━━━━━ MATERIALS PROVIDED

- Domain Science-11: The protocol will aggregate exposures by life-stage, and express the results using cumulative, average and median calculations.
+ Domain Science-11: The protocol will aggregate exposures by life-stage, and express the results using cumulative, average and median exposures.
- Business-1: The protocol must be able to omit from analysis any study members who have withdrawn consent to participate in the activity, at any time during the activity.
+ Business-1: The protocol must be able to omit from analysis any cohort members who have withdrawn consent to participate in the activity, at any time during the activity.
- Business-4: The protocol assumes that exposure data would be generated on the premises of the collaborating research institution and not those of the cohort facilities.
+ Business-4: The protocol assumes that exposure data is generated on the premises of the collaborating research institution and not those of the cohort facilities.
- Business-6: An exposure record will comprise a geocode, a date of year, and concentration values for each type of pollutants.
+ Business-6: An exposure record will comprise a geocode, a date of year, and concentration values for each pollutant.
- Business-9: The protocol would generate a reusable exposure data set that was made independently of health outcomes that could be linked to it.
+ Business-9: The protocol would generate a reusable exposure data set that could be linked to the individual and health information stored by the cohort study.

━━━━━━━━━━
━━━━━ MATERIALS PROVIDED

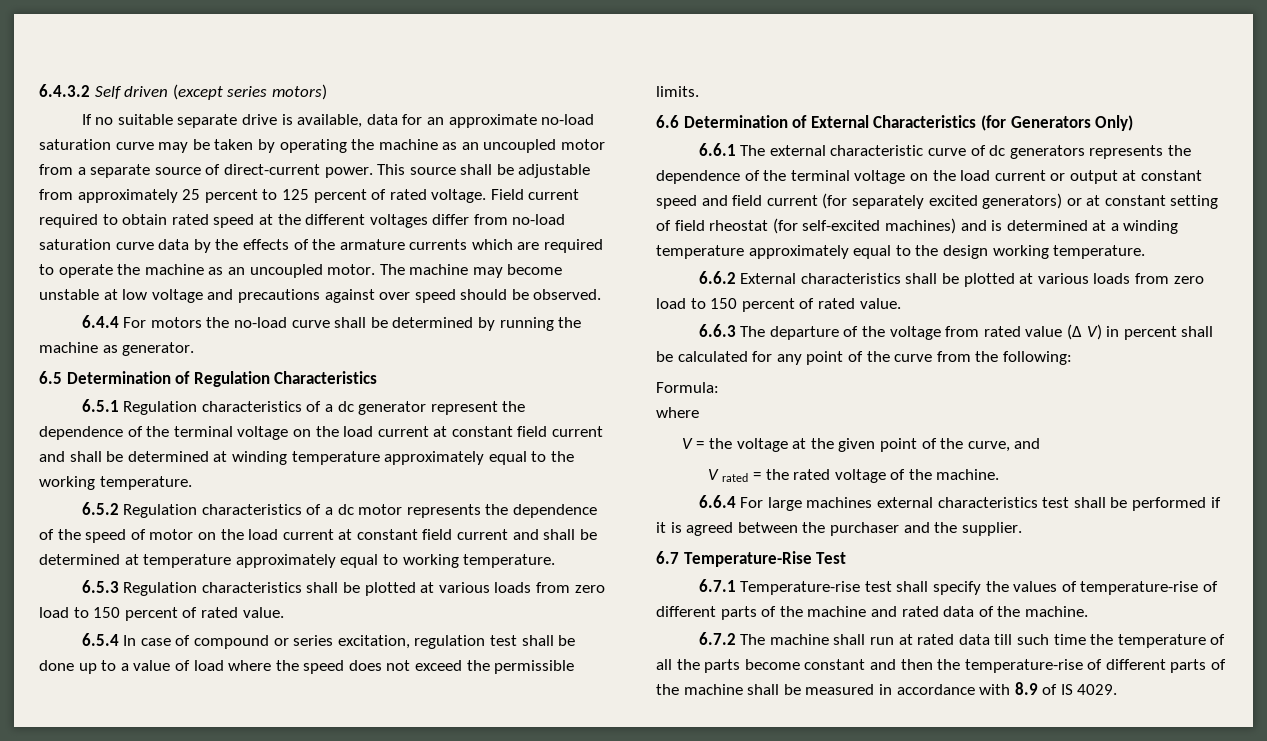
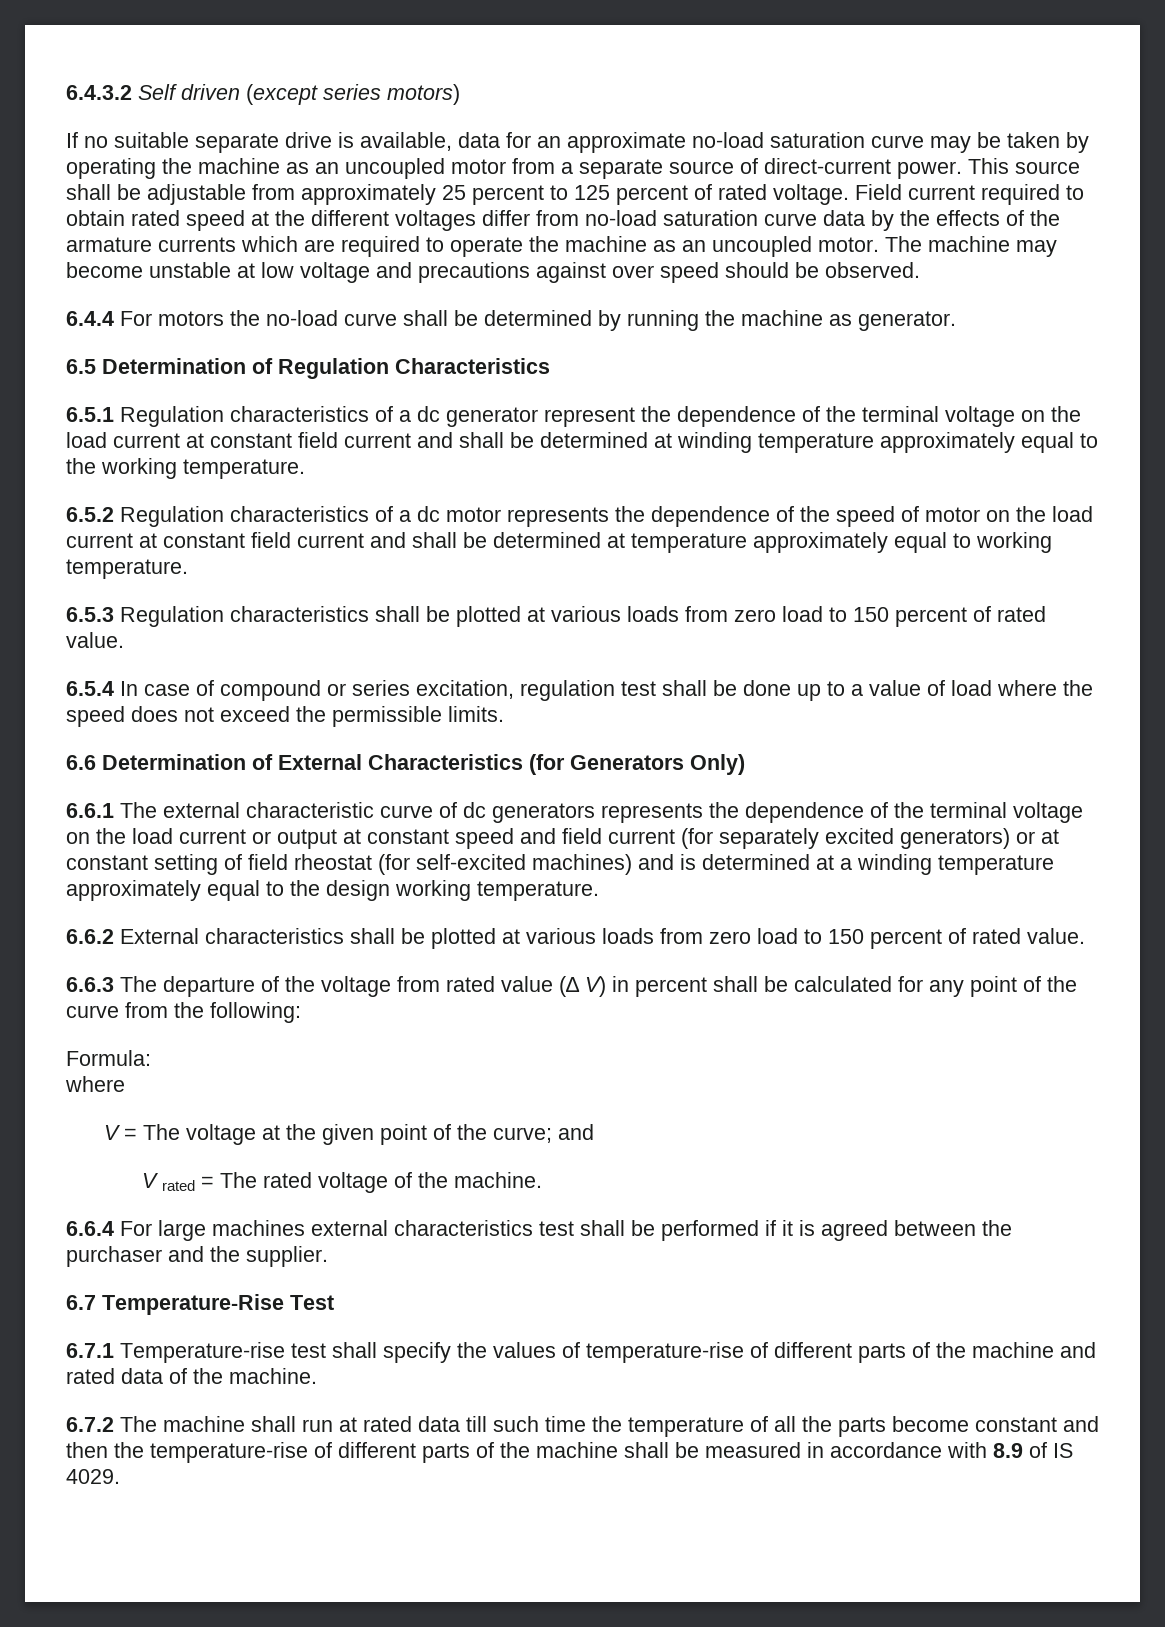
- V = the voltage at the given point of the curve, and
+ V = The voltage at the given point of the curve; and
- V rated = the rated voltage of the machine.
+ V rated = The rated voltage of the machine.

━━━━━━━━━━
━━━━━ MATERIALS PROVIDED

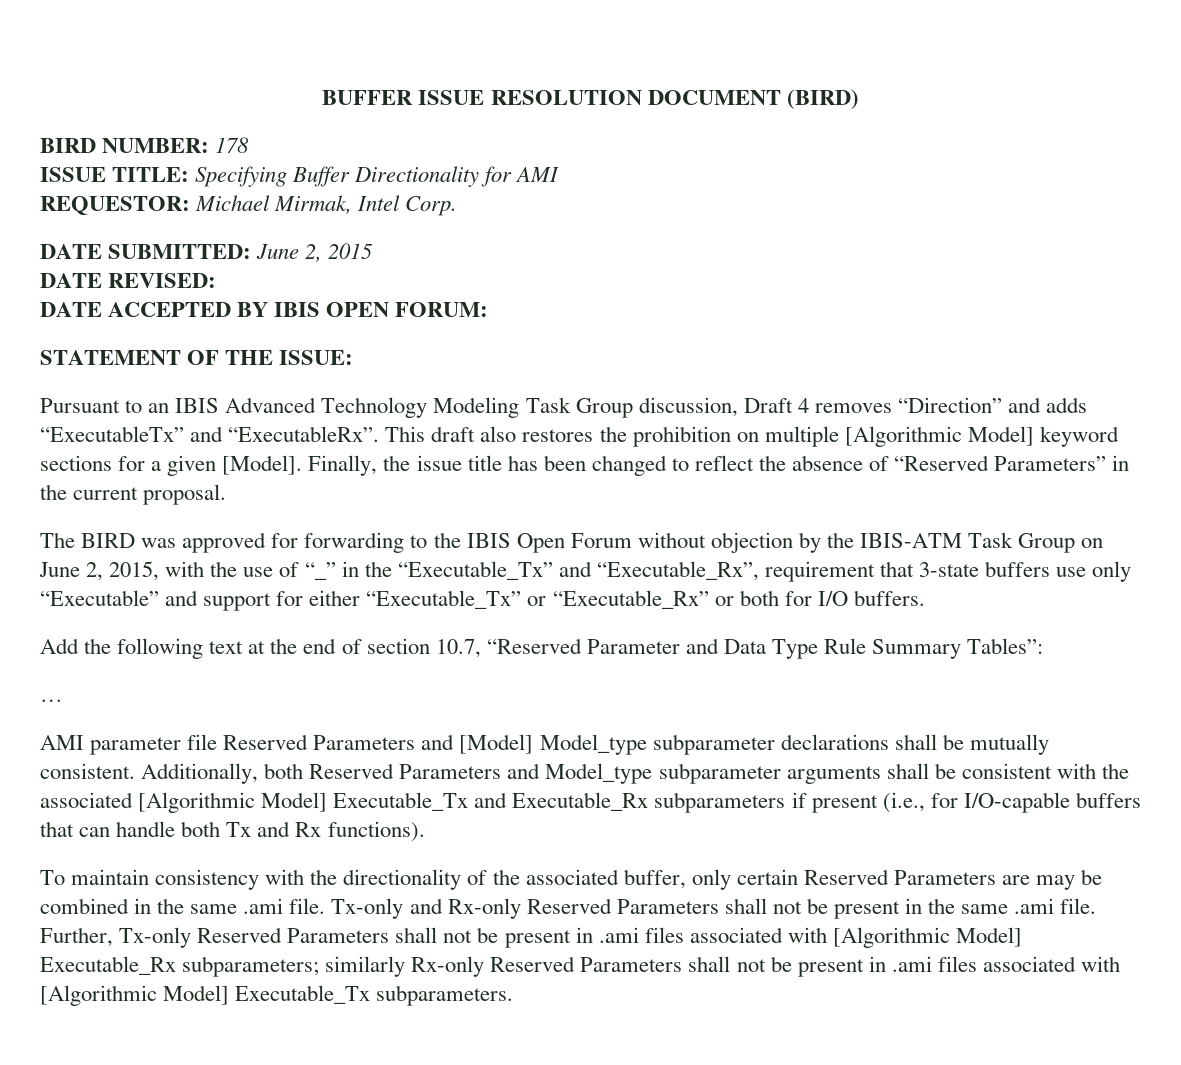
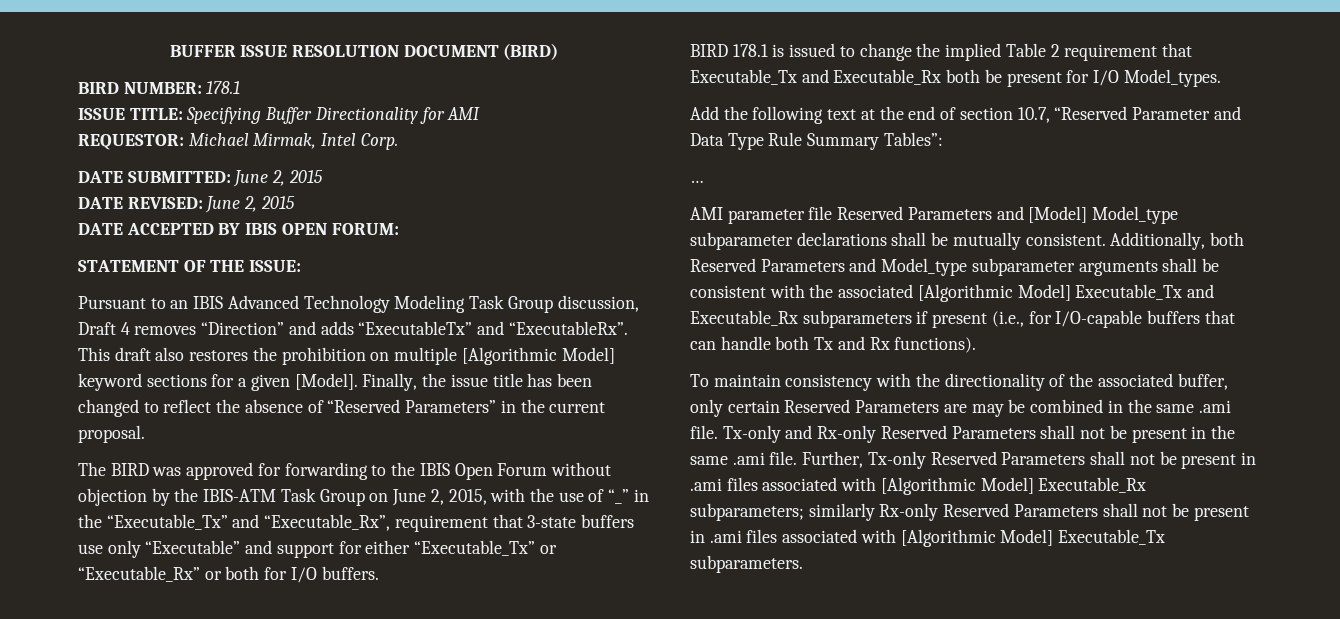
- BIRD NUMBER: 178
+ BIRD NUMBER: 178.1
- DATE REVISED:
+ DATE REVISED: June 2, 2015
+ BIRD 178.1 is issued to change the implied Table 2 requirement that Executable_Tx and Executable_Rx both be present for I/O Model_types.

━━━━━━━━━━

**EXERCISE OBJECTIVE:**
Every line above from the line with "and median exposures." to the line with "analysis any cohort" is wanted, ends included; write them out exactly and add no other line.

**TASK RESULT:**
+ Domain Science-11: The protocol will aggregate exposures by life-stage, and express the results using cumulative, average and median exposures.
- Business-1: The protocol must be able to omit from analysis any study members who have withdrawn consent to participate in the activity, at any time during the activity.
+ Business-1: The protocol must be able to omit from analysis any cohort members who have withdrawn consent to participate in the activity, at any time during the activity.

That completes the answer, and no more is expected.